Berita Akurat - Majelis Hakim Pengadilan Tipikor menjatuhkan vonis pidana enam tahun penjara kepada Muhammad Nazaruddin. Mantan Bendahara Umun Partai Demokrat itu juga dijatuhi hukuman denda Rp 1 miliar subsider satu tahun kurungan.

''Mengadili menyatakan terdakwa Muhammad Nazaruddin terbukti secara sah melakukan tindak pidana korupsi dan pencucian uang sebagaimana dalam dakwaan kesatu primer, kedua primer dan dakwaanm ketiga,'' kata Majelis Hakim Ketua Ibnu Basuki saat amar putusan di Pengadilan Tipikor pada Pengadilan Negeri Jakarta Pusat, Rabu (15/6/2016).

Majelis menilai, eks kolega Anas Urbaningrum itu terbukti melanggar Pasal 12 huruf b Undang-Undang Nomor 31 Tahun 1999 sebagaimana di ubah dengan Undang-Undang nomor 20 tahun 2001 tentang Pemberantasan Tindak Pidana Pencucian Uang jo Pasal 55 ayat (1) ke-1 jo Pasal 65 ayat (1) KUHP.
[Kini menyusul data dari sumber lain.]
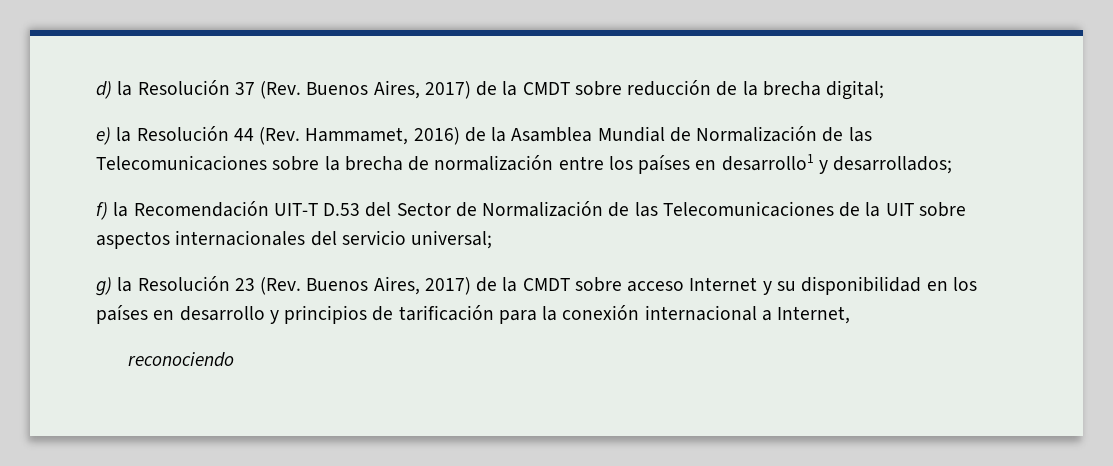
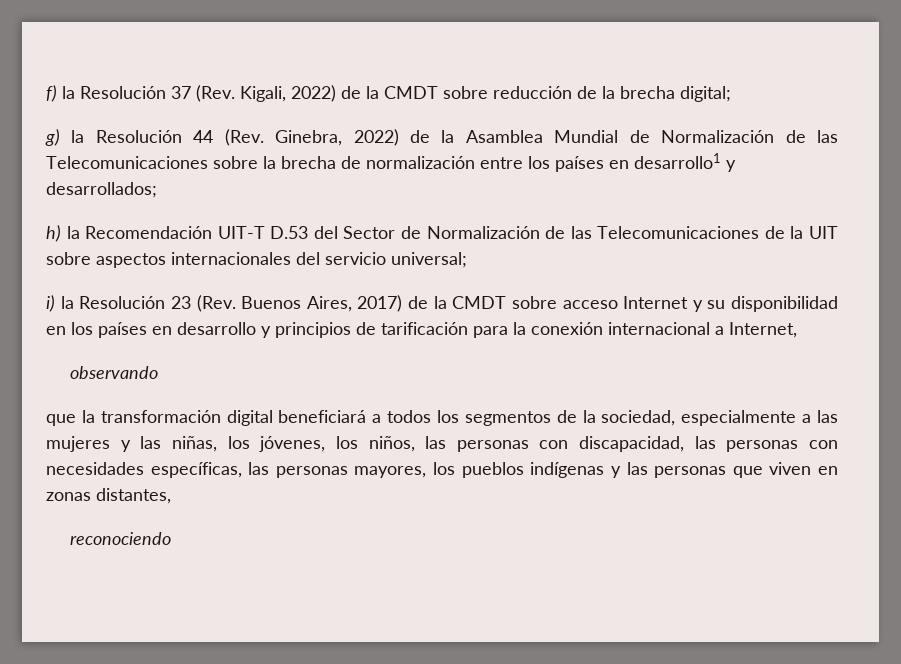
- d) la Resolución 37 (Rev. Buenos Aires, 2017) de la CMDT sobre reducción de la brecha digital;
+ f) la Resolución 37 (Rev. Kigali, 2022) de la CMDT sobre reducción de la brecha digital;
- e) la Resolución 44 (Rev. Hammamet, 2016) de la Asamblea Mundial de Normalización de las Telecomunicaciones sobre la brecha de normalización entre los países en desarrollo1 y desarrollados;
+ g) la Resolución 44 (Rev. Ginebra, 2022) de la Asamblea Mundial de Normalización de las Telecomunicaciones sobre la brecha de normalización entre los países en desarrollo1 y desarrollados;
- f) la Recomendación UIT-T D.53 del Sector de Normalización de las Telecomunicaciones de la UIT sobre aspectos internacionales del servicio universal;
+ h) la Recomendación UIT-T D.53 del Sector de Normalización de las Telecomunicaciones de la UIT sobre aspectos internacionales del servicio universal;
- g) la Resolución 23 (Rev. Buenos Aires, 2017) de la CMDT sobre acceso Internet y su disponibilidad en los países en desarrollo y principios de tarificación para la conexión internacional a Internet,
+ i) la Resolución 23 (Rev. Buenos Aires, 2017) de la CMDT sobre acceso Internet y su disponibilidad en los países en desarrollo y principios de tarificación para la conexión internacional a Internet,
+ observando
+ que la transformación digital beneficiará a todos los segmentos de la sociedad, especialmente a las mujeres y las niñas, los jóvenes, los niños, las personas con discapacidad, las personas con necesidades específicas, las personas mayores, los pueblos indígenas y las personas que viven en zonas distantes,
Ada pertimbangan yang memberatkan bagi Nazaruddin yakni perbuatan nazaruddin tidak mendukung program pemerintahan dalam pemberantasan korupsi.

Sedangkan yang meringankan yaitu Nazaruddin dipertimbangkan karena berlaku sopan selama di persidangan, telah menjadi terpidana di kasus sebelumnya, mempunyai tanggungan keluarga, dan telah menjadi Juctice Collaborator.

Vonis ini lebih rendah dari tuntutan jaksa Penuntut Umun (JPU). Jaksa sebelumnya menuntut suami Neneng Sri Wahyuni itu dengan pidana tujuh tahun penjara dan denda Rp 1 miliar subsider 1 tahun kurungan. Selain itu, harta kekayaan Nazaruddin senilai lebih kurang Rp 600 miliar juga dituntut di rampas untuk negara.